Use Two-Factor Authentication (2FA)
A strong password is the first step to safety, but what if you could have two passwords for each account? You can, with 2FA.
With 2FA on, users are required to provide two login and authentication factors to verify it is actually them who are accessing the website. This is useful because even if hackers, for example, steal your password, they might not have your biometric data required to log in.
Avoid Public Networks
Public networks such as those you can access in parks and cafés are notoriously unsafe and open to attacks. If you have to conduct business or access your account on the go, it is advised to use a Virtual Private Network (VPN) or wait until you’ve got a more secure connection available.
Keep Your Devices Updated
Operating system updates usually come with security fixes and patches, so be sure to keep your devices updated. Moreover, be sure you update the actual online banking app, as older software tends to be less secure.
Beware of Scams
Beware of emails, messages, or ads that claim to be issued by your bank, especially if they feature suspicious links, as they can be a sign of a scam. Legitimate banks, online and physical, will never ask for your personal information that way.
Avoid Third-Party Apps
All online banks have their proprietary software that you can use to access their financial services. You should never connect your banking app to another platform or website unless you are made sure by your agent that you are dealing with the bank’s legitimate partner.
Monitor Your Account
Sometimes, you might even be unaware that you have been targeted by malicious parties until it is too late. To be sure your funds are safe, monitor your account activity and report any suspicious transactions or changes to your branch.

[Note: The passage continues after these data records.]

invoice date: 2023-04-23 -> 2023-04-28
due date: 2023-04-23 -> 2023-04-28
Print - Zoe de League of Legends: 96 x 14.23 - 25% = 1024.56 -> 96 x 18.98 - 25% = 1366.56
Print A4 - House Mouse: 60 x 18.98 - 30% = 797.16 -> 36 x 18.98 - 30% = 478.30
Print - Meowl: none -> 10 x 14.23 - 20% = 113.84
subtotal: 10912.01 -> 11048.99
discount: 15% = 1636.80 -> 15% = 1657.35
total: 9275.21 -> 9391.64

Moreover, a lot of online banks nowadays offer users the option to set up account alerts, that is, notifications for large transactions or unauthorized login attempts from remote locations. These alerts are useful as they allow users to quickly respond to potential security threats.

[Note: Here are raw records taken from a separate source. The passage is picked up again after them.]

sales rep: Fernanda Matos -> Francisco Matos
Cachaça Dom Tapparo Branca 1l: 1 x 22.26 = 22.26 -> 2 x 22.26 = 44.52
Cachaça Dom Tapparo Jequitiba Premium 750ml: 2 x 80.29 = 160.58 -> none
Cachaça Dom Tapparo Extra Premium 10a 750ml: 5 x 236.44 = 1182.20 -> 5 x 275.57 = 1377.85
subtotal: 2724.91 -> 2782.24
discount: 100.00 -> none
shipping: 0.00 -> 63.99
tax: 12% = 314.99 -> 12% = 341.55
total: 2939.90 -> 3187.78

Some Commonly Asked Questions
Are Online Bank Transfers Safe?
Online bank transfers are generally safe, provided they are conducted through secure channels with all the necessary safety measures in place. To make sure your transfers are safe, use only legitimate online banking platforms and never share your financial information with unauthorized parties.

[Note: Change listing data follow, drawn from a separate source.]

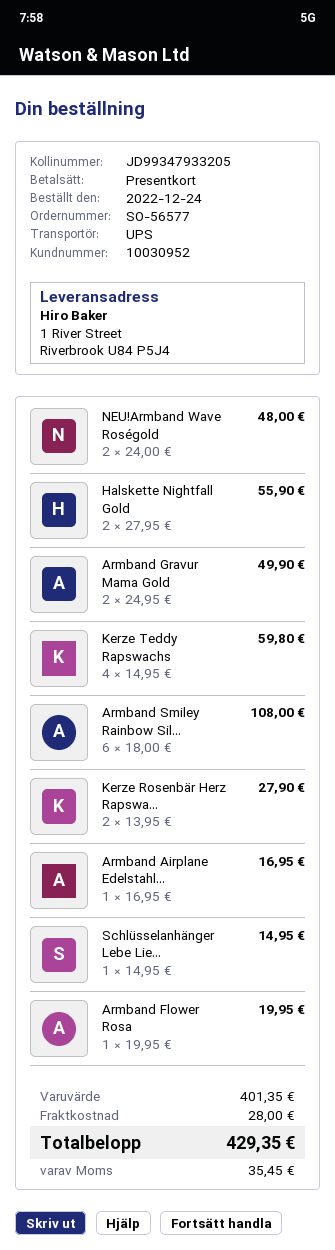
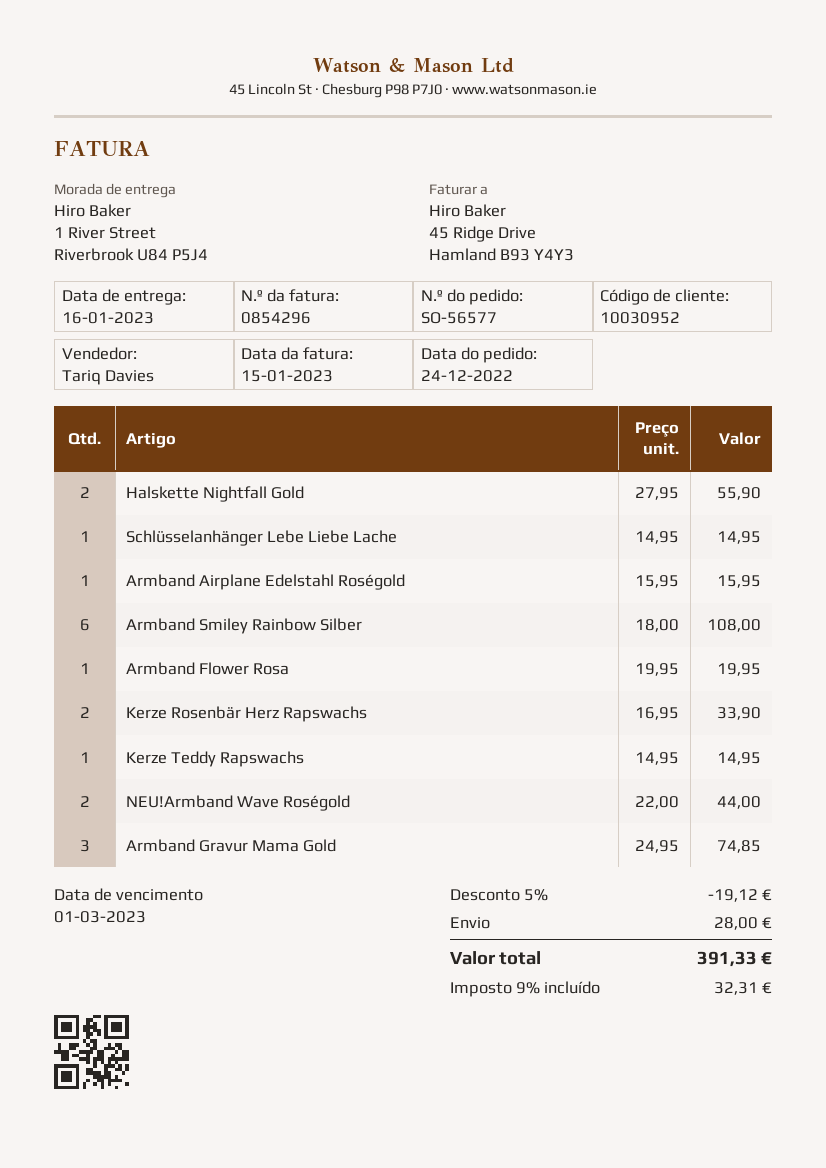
NEU!Armband Wave Roségold: 2 x 24.00 = 48.00 -> 2 x 22.00 = 44.00
Armband Gravur Mama Gold: 2 x 24.95 = 49.90 -> 3 x 24.95 = 74.85
Kerze Teddy Rapswachs: 4 x 14.95 = 59.80 -> 1 x 14.95 = 14.95
Kerze Rosenbär Herz Rapswa...: 2 x 13.95 = 27.90 -> 2 x 16.95 = 33.90
Armband Airplane Edelstahl...: 1 x 16.95 = 16.95 -> 1 x 15.95 = 15.95
discount: none -> 5% = 19.12
tax: 35.45 -> 32.31
total: 429.35 -> 391.33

Is Online Banking Safe on Android?
Online banking on Android can be safe if you approach it with the right mindset. Android is one of the most widely used mobile operating systems, and it offers users a lot of freedom to customize their mobile experience. That means it can be an easy target for cybercriminals looking to exploit the open-ended nature of the software. To ensure your data is safe on your mobile, make sure you update the operating system regularly and use only trustworthy apps.
Are Online Bank Accounts Safe?
Online bank accounts are generally safe. However, it must be noted there is always a possibility of a cyberattack due to the nature of the internet as a whole. Fortunately, reputable online banks do all in their power to safeguard user data and insure them in case of a malicious data breach or theft.